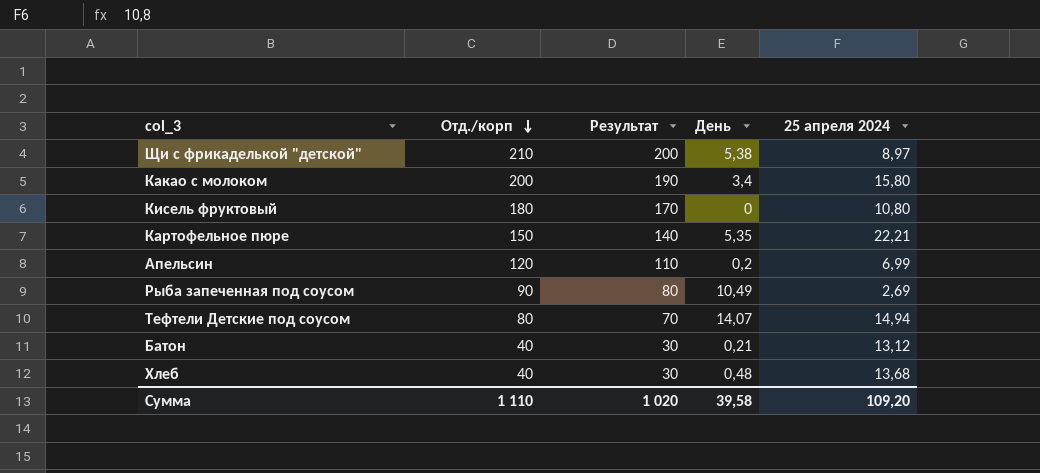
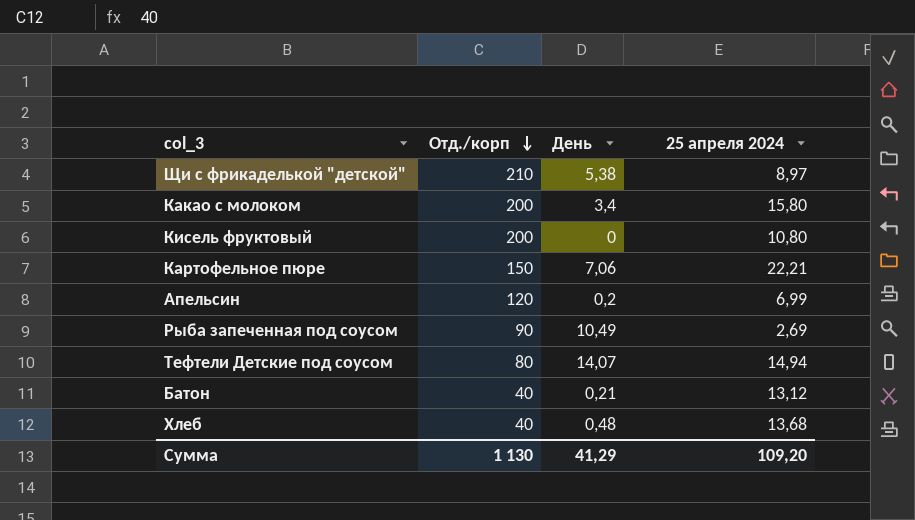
column Результат | formula: [Отд./корп] - 10 -> none
Кисель фруктовый | Отд./корп: 180 -> 200
Картофельное пюре | День: 5,35 -> 7,06
Сумма | Отд./корп: 1 110 -> 1 130
Сумма | День: 39,58 -> 41,29

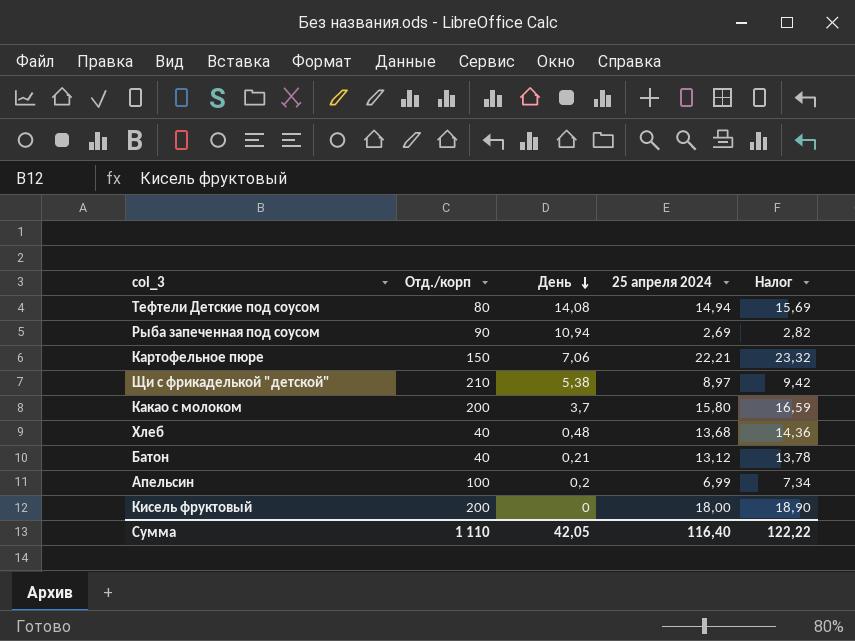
row order: Отд./корп descending -> День descending
column Налог | formula: none -> [25 апреля 2024] * 1,05
Тефтели Детские под соусом | День: 14,07 -> 14,08
Рыба запеченная под соусом | День: 10,49 -> 10,94
Какао с молоком | День: 3,4 -> 3,7
Апельсин | Отд./корп: 120 -> 100
Кисель фруктовый | 25 апреля 2024: 10,80 -> 18,00
Сумма | Отд./корп: 1 130 -> 1 110
Сумма | День: 41,29 -> 42,05
Сумма | 25 апреля 2024: 109,20 -> 116,40

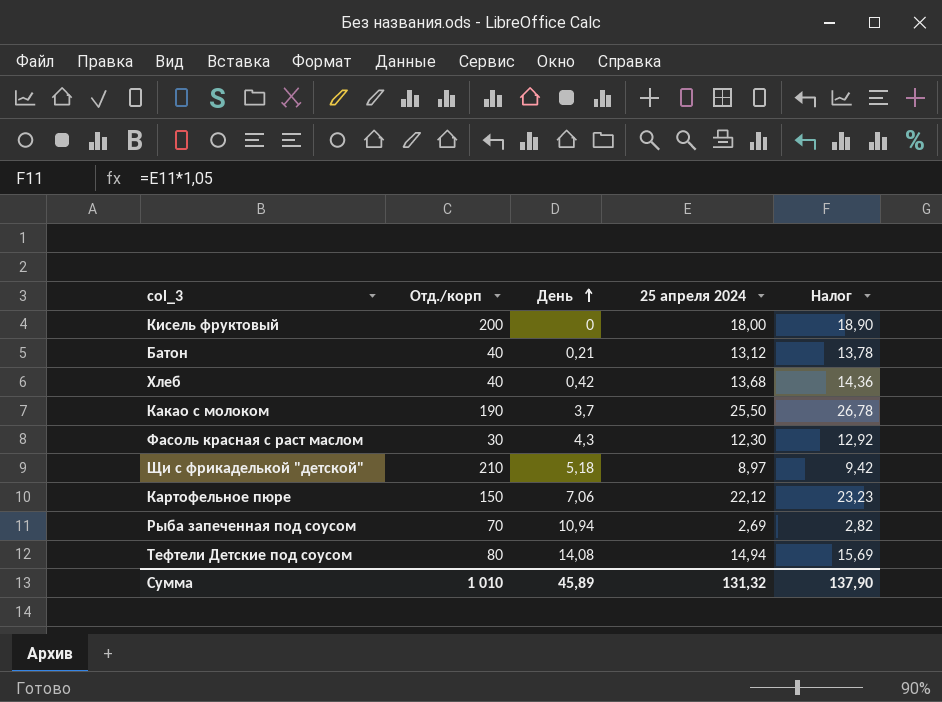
row order: День descending -> День ascending
row Апельсин: 100 | 0,2 | 6,99 | 7,34 -> none
Хлеб | День: 0,48 -> 0,42
Какао с молоком | Отд./корп: 200 -> 190
Какао с молоком | 25 апреля 2024: 15,80 -> 25,50
Какао с молоком | Налог: 16,59 -> 26,78
row Фасоль красная с раст маслом: none -> 30 | 4,3 | 12,30 | 12,92
Щи с фрикаделькой "детской" | День: 5,38 -> 5,18
Картофельное пюре | 25 апреля 2024: 22,21 -> 22,12
Картофельное пюре | Налог: 23,32 -> 23,23
Рыба запеченная под соусом | Отд./корп: 90 -> 70
Сумма | Отд./корп: 1 110 -> 1 010
Сумма | День: 42,05 -> 45,89
Сумма | 25 апреля 2024: 116,40 -> 131,32
Сумма | Налог: 122,22 -> 137,90

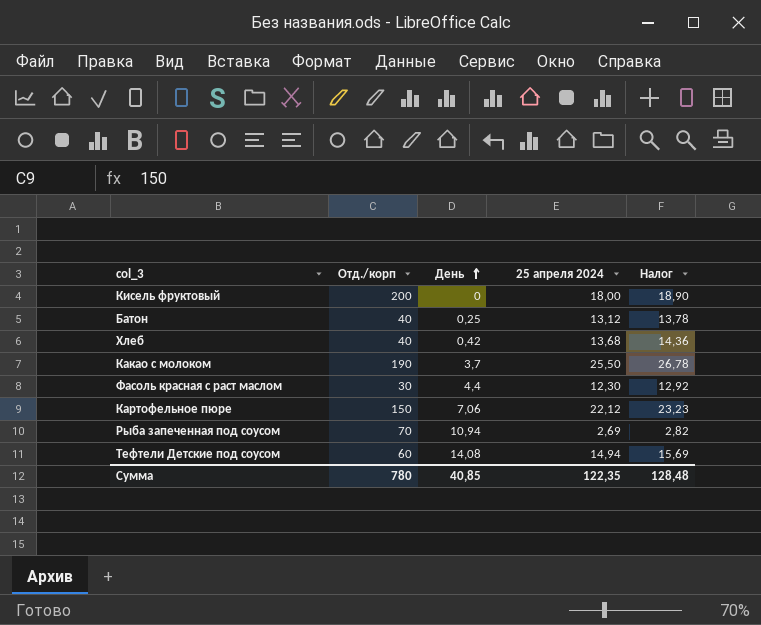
row Щи с фрикаделькой "детской": 210 | 5,18 | 8,97 | 9,42 -> none
Батон | День: 0,21 -> 0,25
Фасоль красная с раст маслом | День: 4,3 -> 4,4
Тефтели Детские под соусом | Отд./корп: 80 -> 60
Сумма | Отд./корп: 1 010 -> 780
Сумма | День: 45,89 -> 40,85
Сумма | 25 апреля 2024: 131,32 -> 122,35
Сумма | Налог: 137,90 -> 128,48

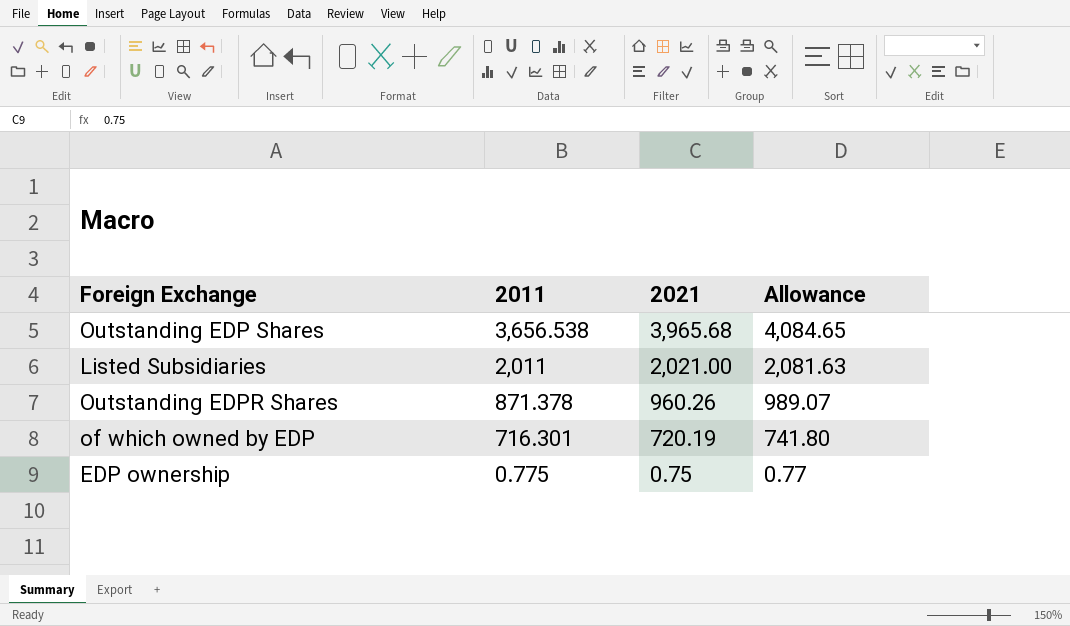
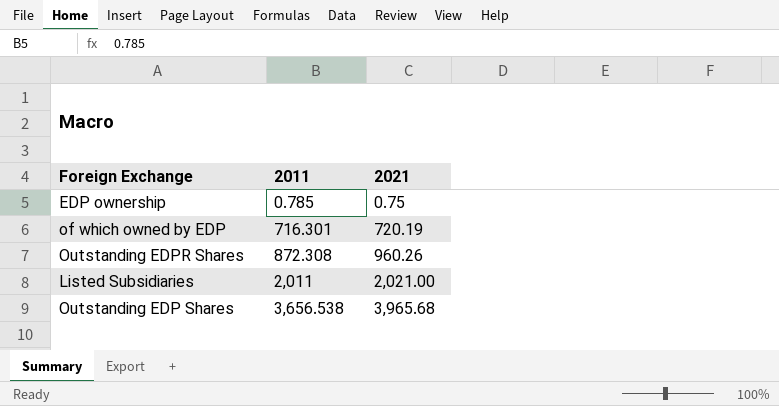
row order: 2011 descending -> 2011 ascending
column Allowance | formula: [2021] * 1.03 -> none
EDP ownership | 2011: 0.775 -> 0.785
Outstanding EDPR Shares | 2011: 871.378 -> 872.308

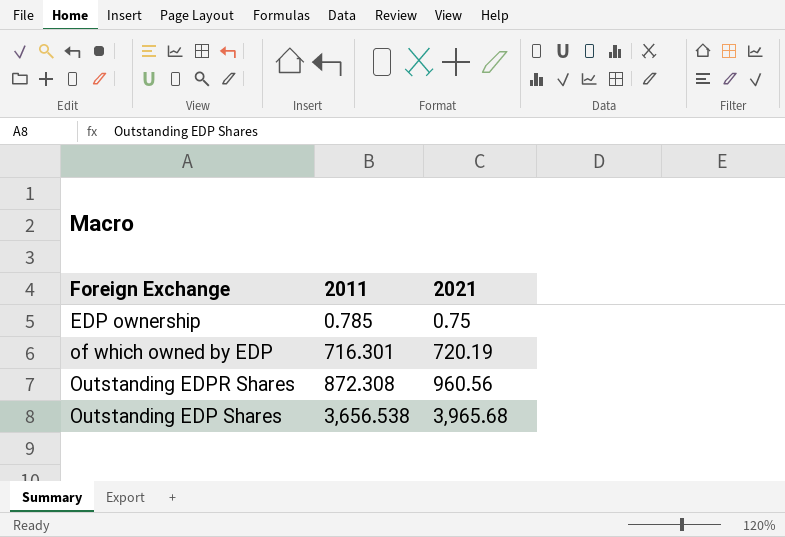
row Listed Subsidiaries: 2,011 | 2,021.00 -> none
Outstanding EDPR Shares | 2021: 960.26 -> 960.56

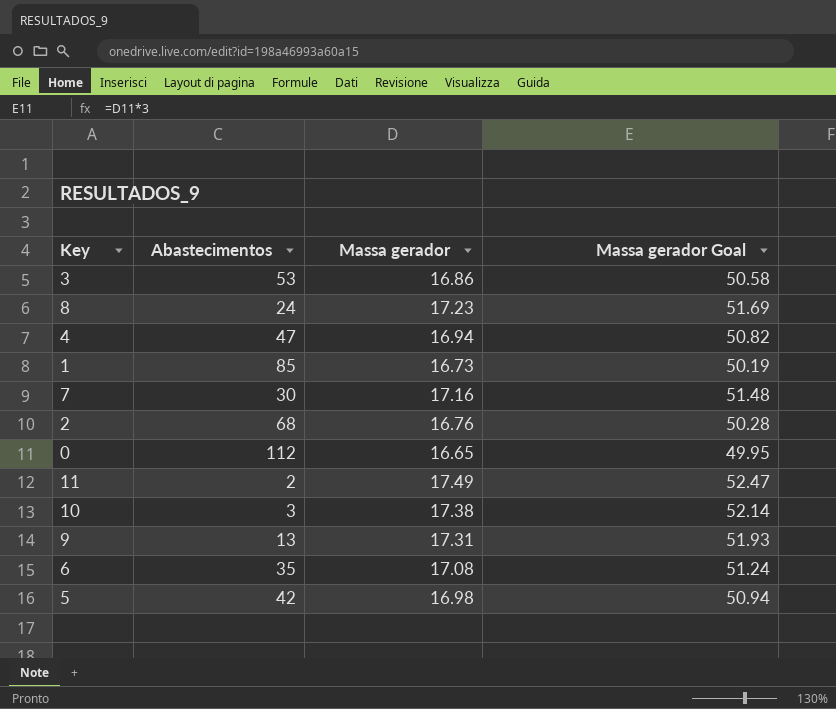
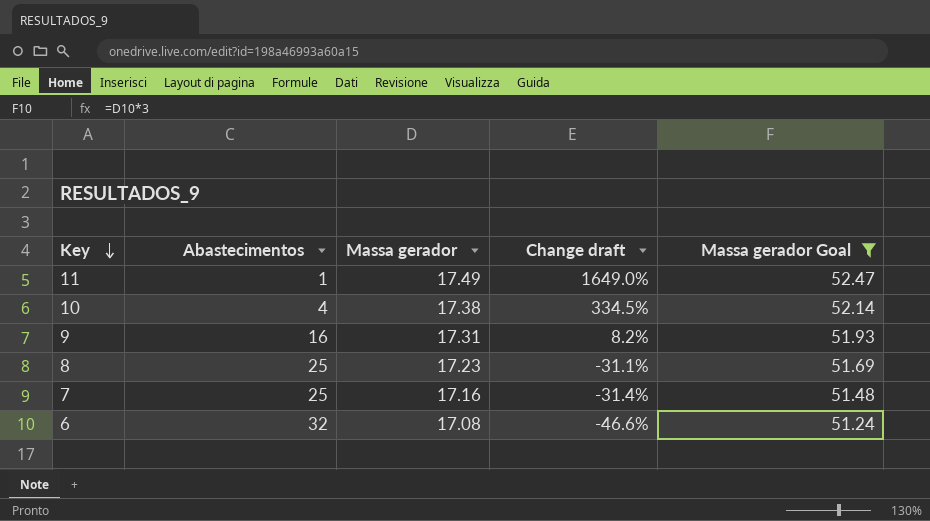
filter: none -> Massa gerador Goal >= 51.24
row order: none -> Key descending
column Change draft | formula: none -> ([Massa gerador] - [Abastecimentos]) / [Abastecimentos]
11 | Abastecimentos: 2 -> 1
10 | Abastecimentos: 3 -> 4
9 | Abastecimentos: 13 -> 16
8 | Abastecimentos: 24 -> 25
7 | Abastecimentos: 30 -> 25
6 | Abastecimentos: 35 -> 32

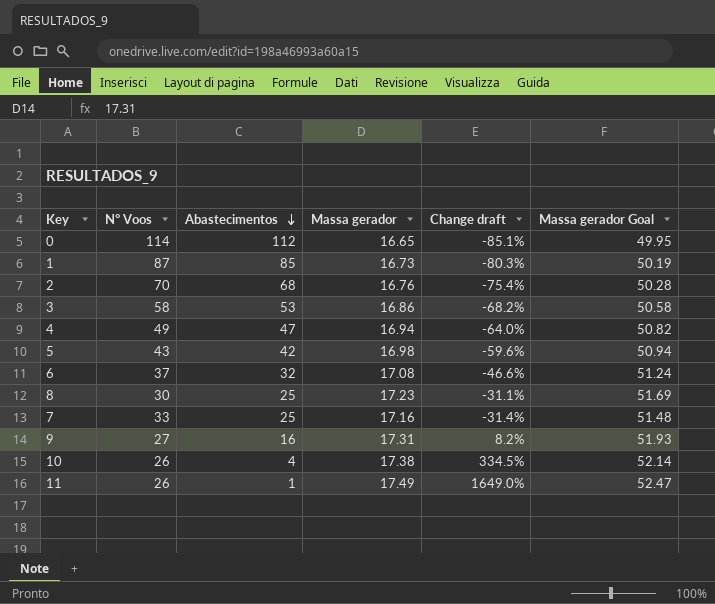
filter: Massa gerador Goal >= 51.24 -> none
row order: Key descending -> Abastecimentos descending
column N° Voos | position: none -> 2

» **Work task**: Drop the images and copy all the data exactly.

» **The answer**:
column Результат | formula: [Отд./корп] - 10 -> none
Кисель фруктовый | Отд./корп: 180 -> 200
Картофельное пюре | День: 5,35 -> 7,06
Сумма | Отд./корп: 1 110 -> 1 130
Сумма | День: 39,58 -> 41,29

row order: Отд./корп descending -> День descending
column Налог | formula: none -> [25 апреля 2024] * 1,05
Тефтели Детские под соусом | День: 14,07 -> 14,08
Рыба запеченная под соусом | День: 10,49 -> 10,94
Какао с молоком | День: 3,4 -> 3,7
Апельсин | Отд./корп: 120 -> 100
Кисель фруктовый | 25 апреля 2024: 10,80 -> 18,00
Сумма | Отд./корп: 1 130 -> 1 110
Сумма | День: 41,29 -> 42,05
Сумма | 25 апреля 2024: 109,20 -> 116,40

row order: День descending -> День ascending
row Апельсин: 100 | 0,2 | 6,99 | 7,34 -> none
Хлеб | День: 0,48 -> 0,42
Какао с молоком | Отд./корп: 200 -> 190
Какао с молоком | 25 апреля 2024: 15,80 -> 25,50
Какао с молоком | Налог: 16,59 -> 26,78
row Фасоль красная с раст маслом: none -> 30 | 4,3 | 12,30 | 12,92
Щи с фрикаделькой "детской" | День: 5,38 -> 5,18
Картофельное пюре | 25 апреля 2024: 22,21 -> 22,12
Картофельное пюре | Налог: 23,32 -> 23,23
Рыба запеченная под соусом | Отд./корп: 90 -> 70
Сумма | Отд./корп: 1 110 -> 1 010
Сумма | День: 42,05 -> 45,89
Сумма | 25 апреля 2024: 116,40 -> 131,32
Сумма | Налог: 122,22 -> 137,90

row Щи с фрикаделькой "детской": 210 | 5,18 | 8,97 | 9,42 -> none
Батон | День: 0,21 -> 0,25
Фасоль красная с раст маслом | День: 4,3 -> 4,4
Тефтели Детские под соусом | Отд./корп: 80 -> 60
Сумма | Отд./корп: 1 010 -> 780
Сумма | День: 45,89 -> 40,85
Сумма | 25 апреля 2024: 131,32 -> 122,35
Сумма | Налог: 137,90 -> 128,48

row order: 2011 descending -> 2011 ascending
column Allowance | formula: [2021] * 1.03 -> none
EDP ownership | 2011: 0.775 -> 0.785
Outstanding EDPR Shares | 2011: 871.378 -> 872.308

row Listed Subsidiaries: 2,011 | 2,021.00 -> none
Outstanding EDPR Shares | 2021: 960.26 -> 960.56

filter: none -> Massa gerador Goal >= 51.24
row order: none -> Key descending
column Change draft | formula: none -> ([Massa gerador] - [Abastecimentos]) / [Abastecimentos]
11 | Abastecimentos: 2 -> 1
10 | Abastecimentos: 3 -> 4
9 | Abastecimentos: 13 -> 16
8 | Abastecimentos: 24 -> 25
7 | Abastecimentos: 30 -> 25
6 | Abastecimentos: 35 -> 32

filter: Massa gerador Goal >= 51.24 -> none
row order: Key descending -> Abastecimentos descending
column N° Voos | position: none -> 2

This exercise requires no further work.